What this task involves
Pull every line containing "bold" from the listing below.

──────── Provided records

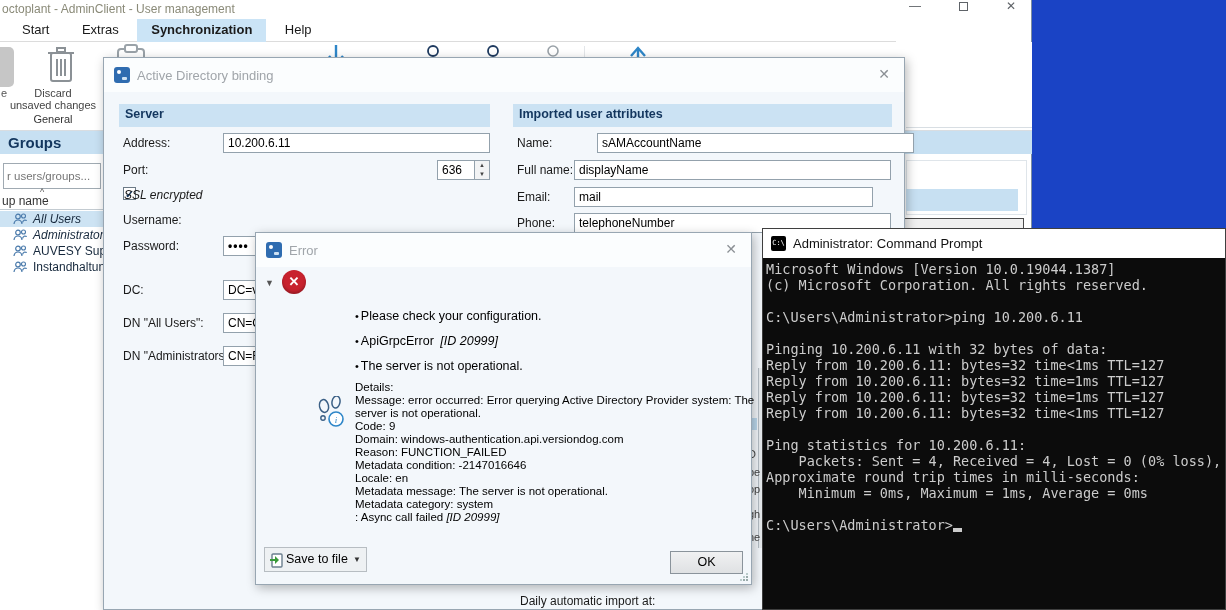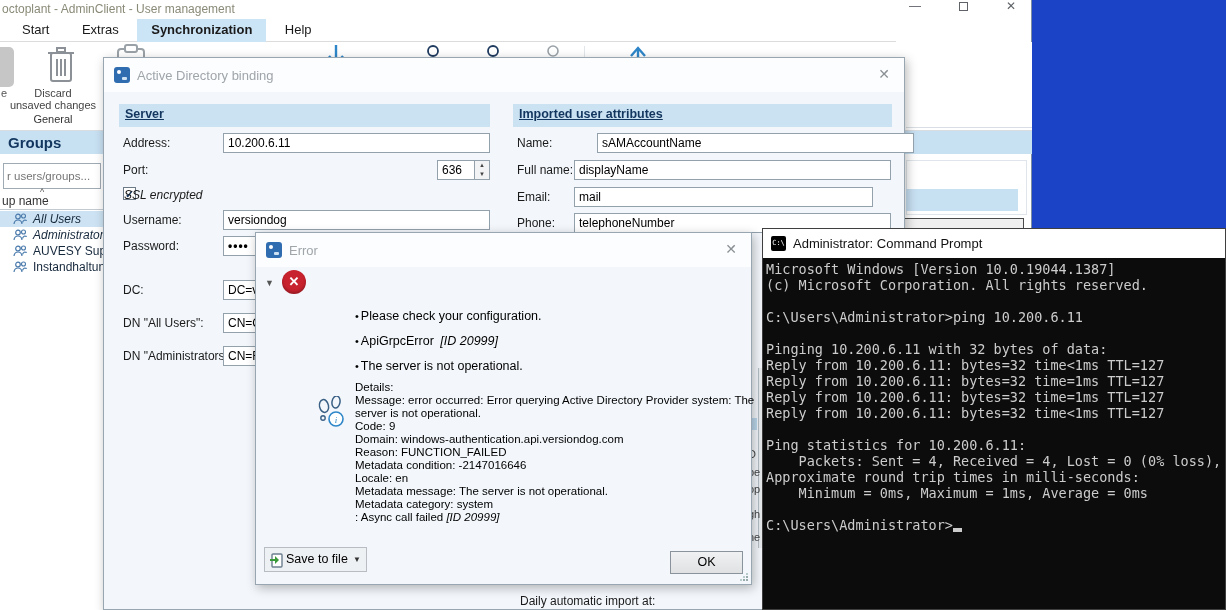--- a/index.html
+++ b/index.html
@@ -58,21 +58,21 @@
   .dlg-title { position:absolute; left:0; top:0; right:0; height:34px; background:#fbfdfe; }
   .dlg-title .t { position:absolute; left:33px; top:10px; font-size:13px; color:#a0a5aa; }
   .dlg-close { position:absolute; right:14px; top:8px; font-size:14px; color:#8a8f94; }
   .appicon { position:absolute; left:10px; top:9px; width:16px; height:16px; border-radius:3px;
              background:#2f6cb0; }
   .appicon::before { content:""; position:absolute; left:3px; top:3px; width:4px; height:4px;
                      border-radius:50%; background:#fff; }
   .appicon::after { content:""; position:absolute; right:3px; bottom:3px; width:5px; height:3px;
                     background:#cfe2f3; border-radius:1px; }
   .sec-band { position:absolute; height:23px; background:#cbe2f3; font-size:12.5px; font-weight:bold;
-              color:#13365e; line-height:20px; padding-left:6px;text-decoration:underline; }
+              color:#13365e; line-height:20px; padding-left:6px; }
   .flbl { position:absolute; font-size:12px; color:#1a1a1a; white-space:nowrap; }
   .fld  { position:absolute; height:20px; background:#fff; border:1px solid #93a1ac;
           font-size:12px; color:#000; padding:2px 4px; white-space:nowrap; overflow:hidden; }
   .spin { position:absolute; right:0; top:0; width:15px; height:18px; border-left:1px solid #93a1ac;
           font-size:6px; color:#444; text-align:center; line-height:9px; background:#f2f3f4; }
   .chk { position:absolute; width:13px; height:13px; border:1px solid #6b7a86; background:#fff;
          font-size:11px; line-height:12px; text-align:center; color:#1b3a5c; font-weight:bold; }
 
   
   #err-collapse { position:absolute; left:9px; top:45px; font-size:9px; color:#555; }
@@ -271,21 +271,20 @@
       <span>636</span>
       <span class="spin">
         <span>▲</span><br><span>▼</span>
       </span>
     </div>
 
     <span class="chk" style="left:19px;top:129px;">✓</span>
     <span class="flbl" style="left:20px;top:130px;font-style:italic;">SSL encrypted</span>
 
     <span class="flbl" style="left:19px;top:155px;">Username:</span>
-    <div class="fld" style="left:119px;top:152px;width:267px;">versiondog</div>
 
     <span class="flbl" style="left:19px;top:181px;">Password:</span>
     <div class="fld" style="left:119px;top:178px;width:267px;font-weight:bold;letter-spacing:1px;">••••</div>
 
     <span class="flbl" style="left:19px;top:225px;">DC:</span>
     <div class="fld" style="left:119px;top:222px;width:267px;">DC=v</div>
 
     <span class="flbl" style="left:19px;top:258px;">DN "All Users":</span>
     <div class="fld" style="left:119px;top:255px;width:267px;">CN=C</div>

────────────────

Answer for this exercise
   .sec-band { position:absolute; height:23px; background:#cbe2f3; font-size:12.5px; font-weight:bold;
          font-size:11px; line-height:12px; text-align:center; color:#1b3a5c; font-weight:bold; }
     <div class="fld" style="left:119px;top:178px;width:267px;font-weight:bold;letter-spacing:1px;">••••</div>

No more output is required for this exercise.